WHAT YOU HAVE TO DO: Every line below is to be set down again exactly; any image stays out.

(Change listing data)
#####

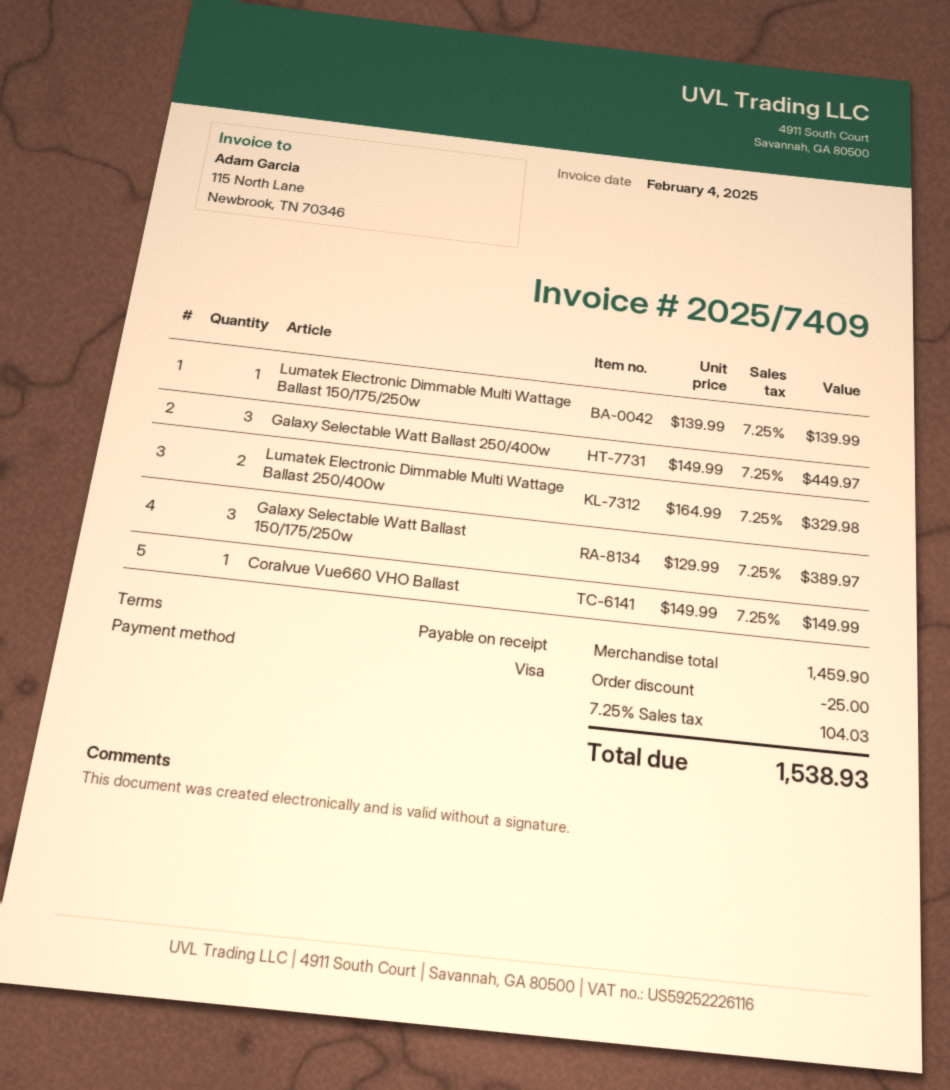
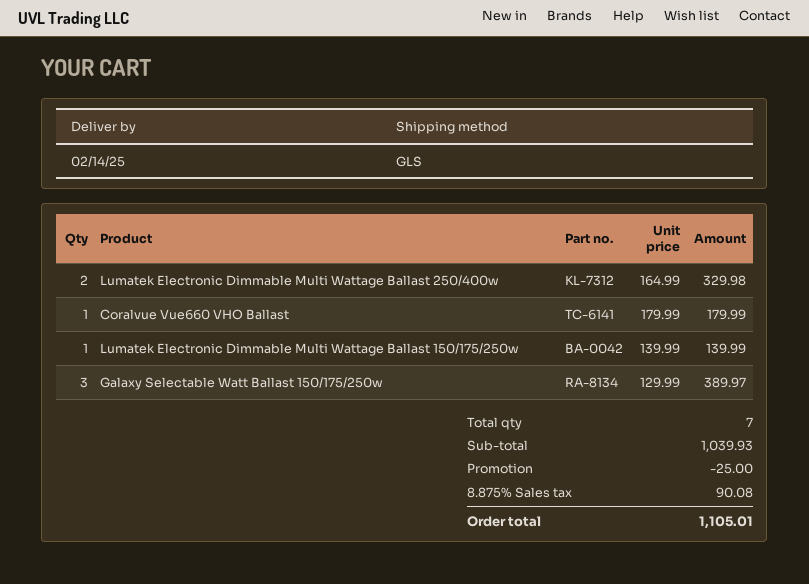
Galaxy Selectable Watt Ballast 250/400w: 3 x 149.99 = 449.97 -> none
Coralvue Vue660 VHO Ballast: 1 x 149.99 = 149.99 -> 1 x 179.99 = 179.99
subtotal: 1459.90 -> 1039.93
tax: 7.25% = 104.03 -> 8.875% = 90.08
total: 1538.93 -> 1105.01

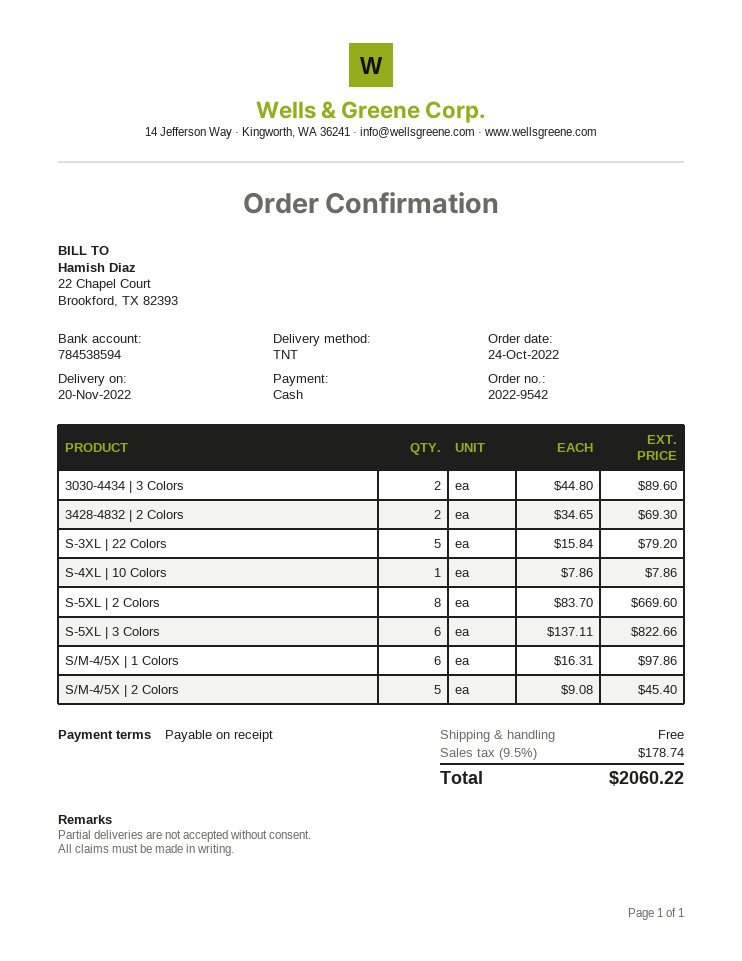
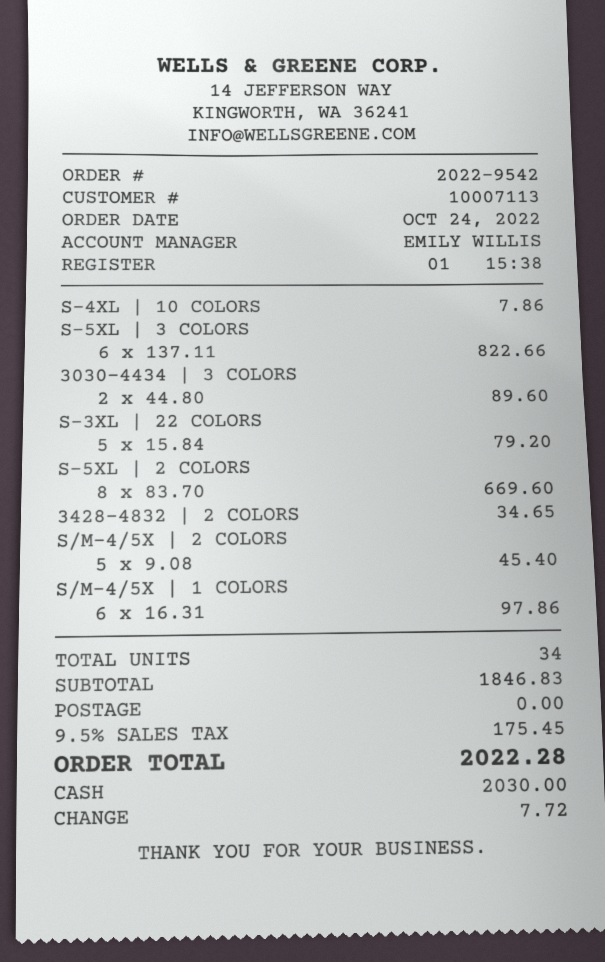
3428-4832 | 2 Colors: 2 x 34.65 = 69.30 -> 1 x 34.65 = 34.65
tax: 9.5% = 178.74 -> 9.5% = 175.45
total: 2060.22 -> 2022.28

#####

ANSWER FOR THE TASK:
Galaxy Selectable Watt Ballast 250/400w: 3 x 149.99 = 449.97 -> none
Coralvue Vue660 VHO Ballast: 1 x 149.99 = 149.99 -> 1 x 179.99 = 179.99
subtotal: 1459.90 -> 1039.93
tax: 7.25% = 104.03 -> 8.875% = 90.08
total: 1538.93 -> 1105.01

3428-4832 | 2 Colors: 2 x 34.65 = 69.30 -> 1 x 34.65 = 34.65
tax: 9.5% = 178.74 -> 9.5% = 175.45
total: 2060.22 -> 2022.28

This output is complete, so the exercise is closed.